Malaria is a disease that almost everyone in high-risk areas gets, often several times a year. There are now about 250 million cases of malaria annually. This is how people steadily build up a so-called partial immunity: they still get malaria, but do not become seriously ill. The deaths occur mostly in children who have not yet built up this immunity. Eighty percent of malaria deaths are children under the age of five. Anyone who can help that particular group through the first few years of life takes away the bulk of the deaths.

A second important factor is that malaria often does not occur year-round. In large parts of Africa, it occurs only during the rainy season. This is also true in northern Nigeria, the country where a quarter of all malaria deaths on earth occur. Conclusion: protection against malaria does not have to work all year round.

Development is rapid

Therefore, what we need is a vaccine that can help children under five through the first infections and that should be especially effective during the rainy season.

That it is so specific is fortunate, because current vaccines do not yet achieve such results. Among the many vaccines in development, two "families" stand out as leaders. The best known is RTS,S - a vaccine currently in use and recommended by the World Health Organization. Currently, RTS,S still has a limited duration of protection, in addition, it has not yet been demonstrated whether RTS,S prevents mortality from malaria in individual cases. But what we do know is that among vaccinated groups, mortality is significantly lower than among unvaccinated people.
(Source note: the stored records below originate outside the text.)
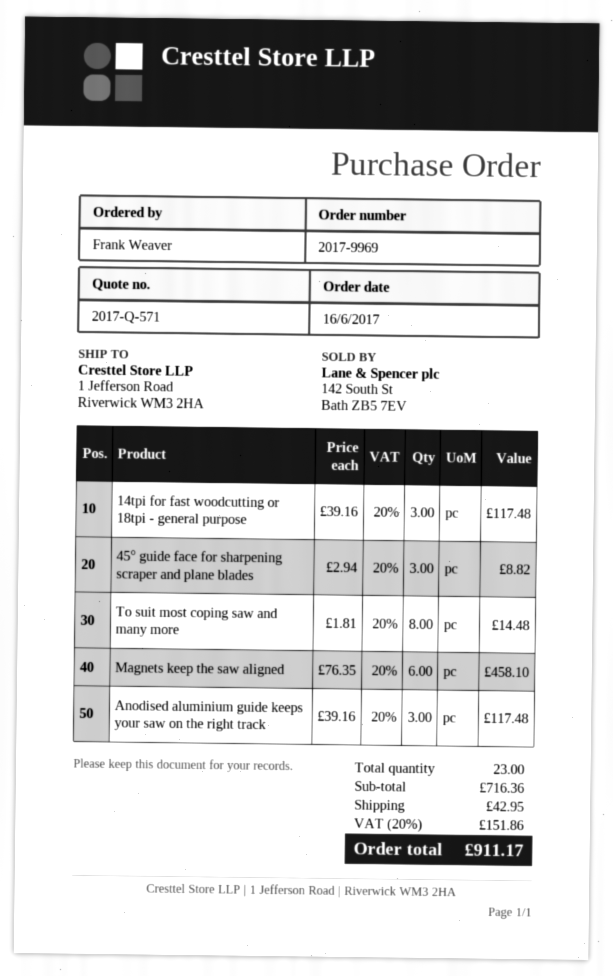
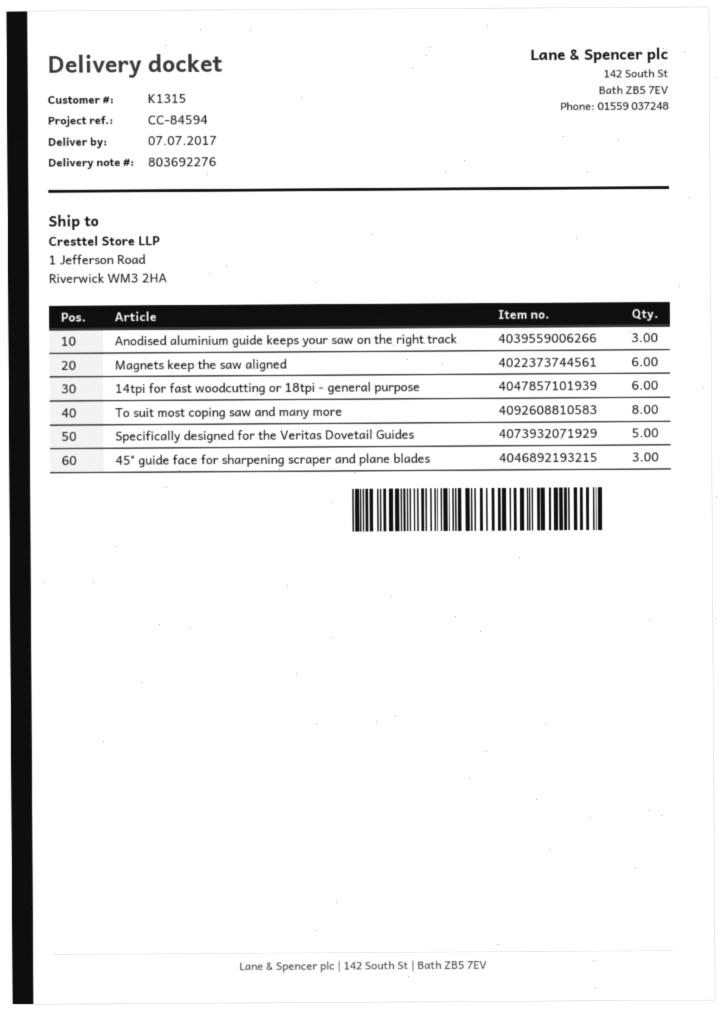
14tpi for fast woodcutting or 18tpi - general purpose: 3 -> 6
Specifically designed for the Veritas Dovetail Guides: none -> 5

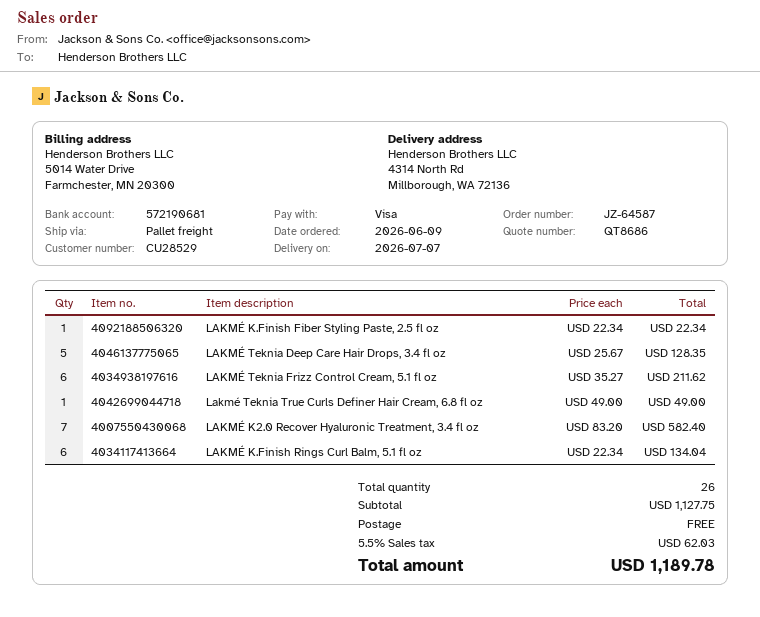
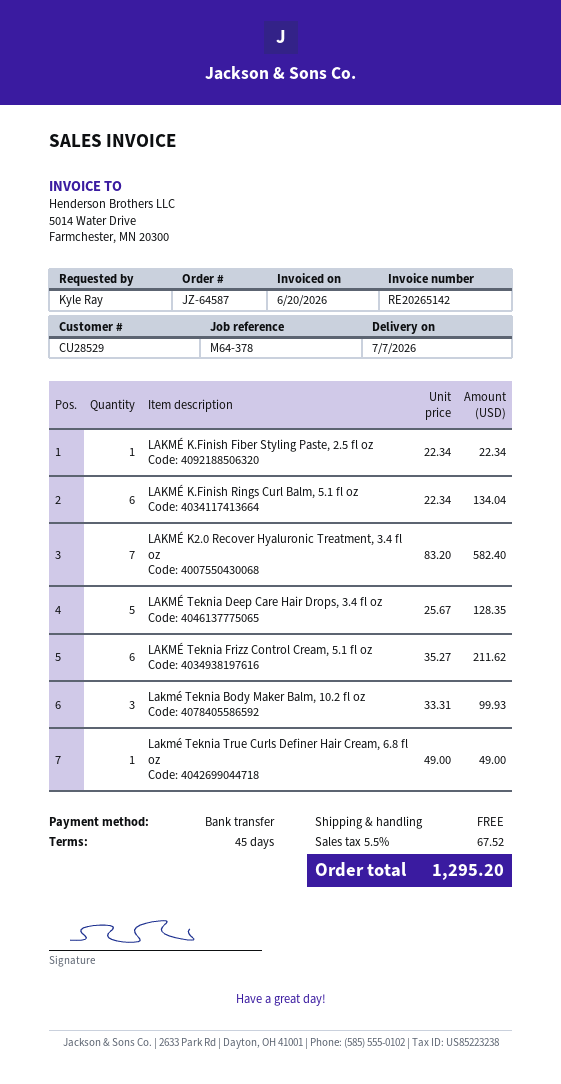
payment method: Visa -> bank transfer
Lakmé Teknia Body Maker Balm, 10.2 fl oz: none -> 3 x 33.31 = 99.93
tax: 5.5% = 62.03 -> 5.5% = 67.52
total: 1189.78 -> 1295.20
In that same family of vaccines falls R21, from Oxford University, which is already well advanced in clinical trials. The hope is that this vaccine can be used on a fairly large scale in the coming years. Especially when combined with the prevention and treatment methods that are already in place, it has the potential to significantly reduce deaths.

In addition, there is a second vaccine family that showed promising results in 2022. This family carries the name PfSPZ and is being developed by a global consortium that includes Prof. Grobusch and his team at Amsterdam UMC. PfSPZ consists of a whole group of vaccines being developed simultaneously, which, unlike all others, are injected directly into the bloodstream, the place where the malaria parasite spreads.

A study of clinical trials among adults in Mali and Burkina Faso was published in December 2022. PfSPZ proved safe and provided significant protection, although it required three doses in a month. The duration of protection was also not yet satisfactory: it wore off after three to five months.

Nevertheless, says Prof Grobusch, that does precisely help people in many malaria areas get through the rainy season. The next stage now is to test this vaccine on a group of children. If all goes well, that could lead to a vaccine that can be used en masse within a few years. Meanwhile, development continues. Prof. Grobusch compares it to the early years of aviation: 'The Wright brothers also made very few feet on their first flight, but twenty years later everyone was flying around the world.'

The distribution challenge

With so many promising vaccines in development, the actual breakthrough of a vaccine seems a matter of a few years at most. This is not the same for distribution; this is proving to be a tricky issue. People at greatest risk of malaria mortality live in western and central Africa, far apart, economically vulnerable, with poor infrastructure and unstable security. To deliver three frozen vaccine doses there at the beginning of each rainy season and inject them intravenously into young children every two weeks is going to be a struggle. Not to mention areas where malaria occurs year-round, such as the Congo Basin.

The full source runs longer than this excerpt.